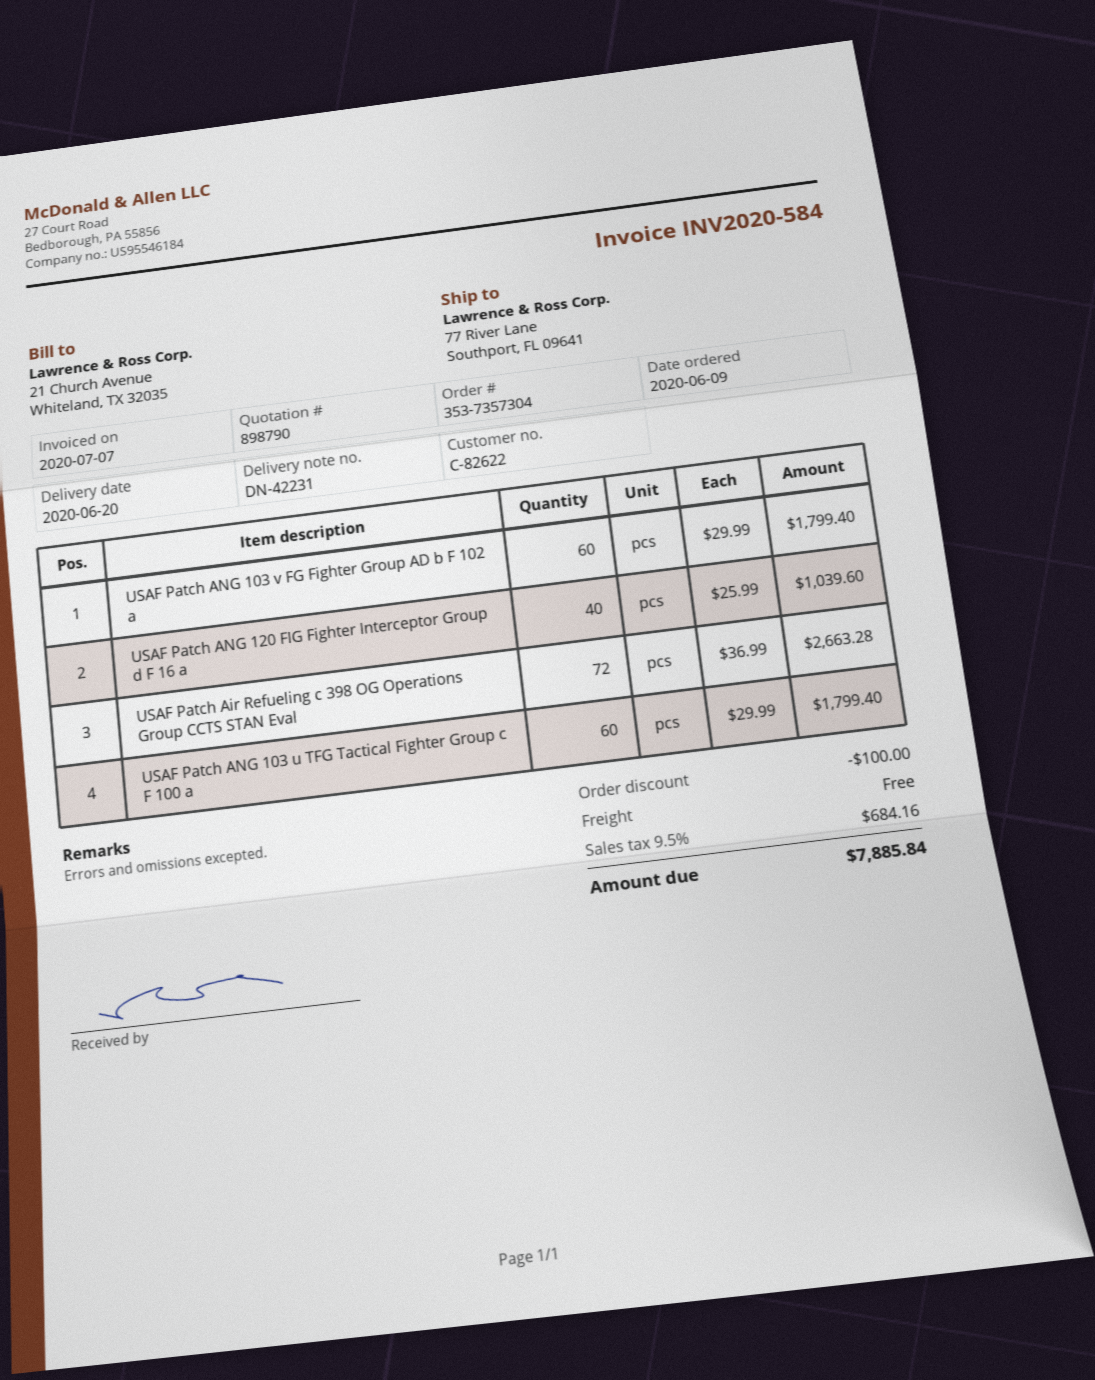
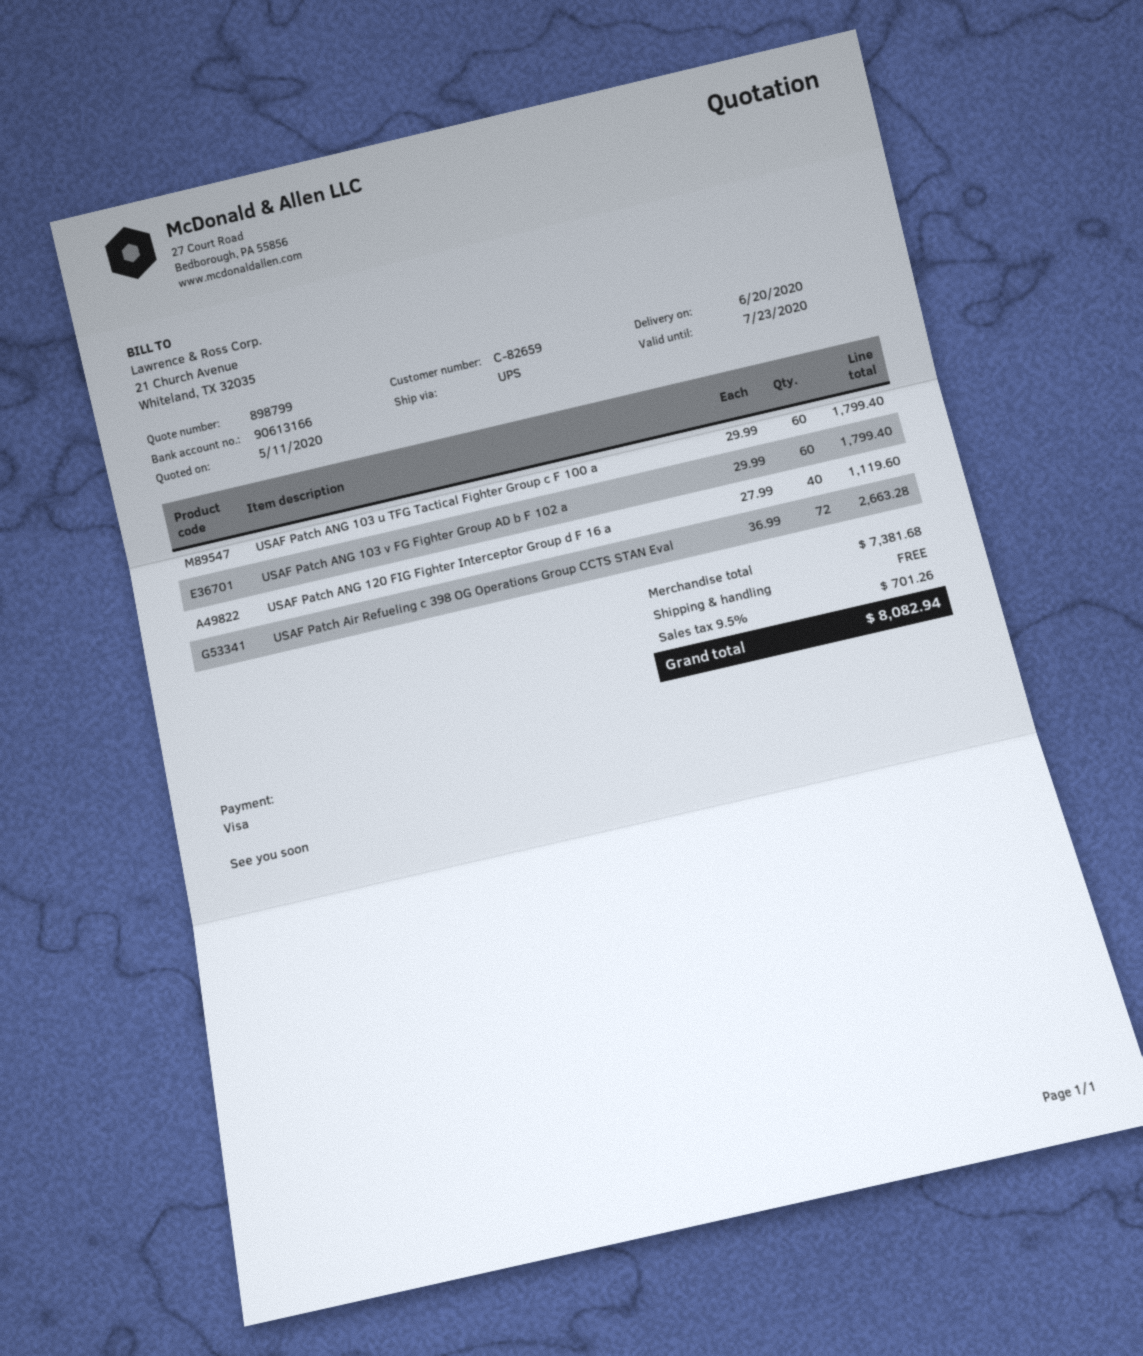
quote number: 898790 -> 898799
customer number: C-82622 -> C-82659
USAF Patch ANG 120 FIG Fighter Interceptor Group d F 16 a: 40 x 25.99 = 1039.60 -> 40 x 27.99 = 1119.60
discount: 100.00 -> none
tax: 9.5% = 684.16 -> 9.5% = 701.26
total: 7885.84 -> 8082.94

########

● How to complete this task
Copy the material above in full and exactly, skipping pictures.

● Exercise response
quote number: 898790 -> 898799
customer number: C-82622 -> C-82659
USAF Patch ANG 120 FIG Fighter Interceptor Group d F 16 a: 40 x 25.99 = 1039.60 -> 40 x 27.99 = 1119.60
discount: 100.00 -> none
tax: 9.5% = 684.16 -> 9.5% = 701.26
total: 7885.84 -> 8082.94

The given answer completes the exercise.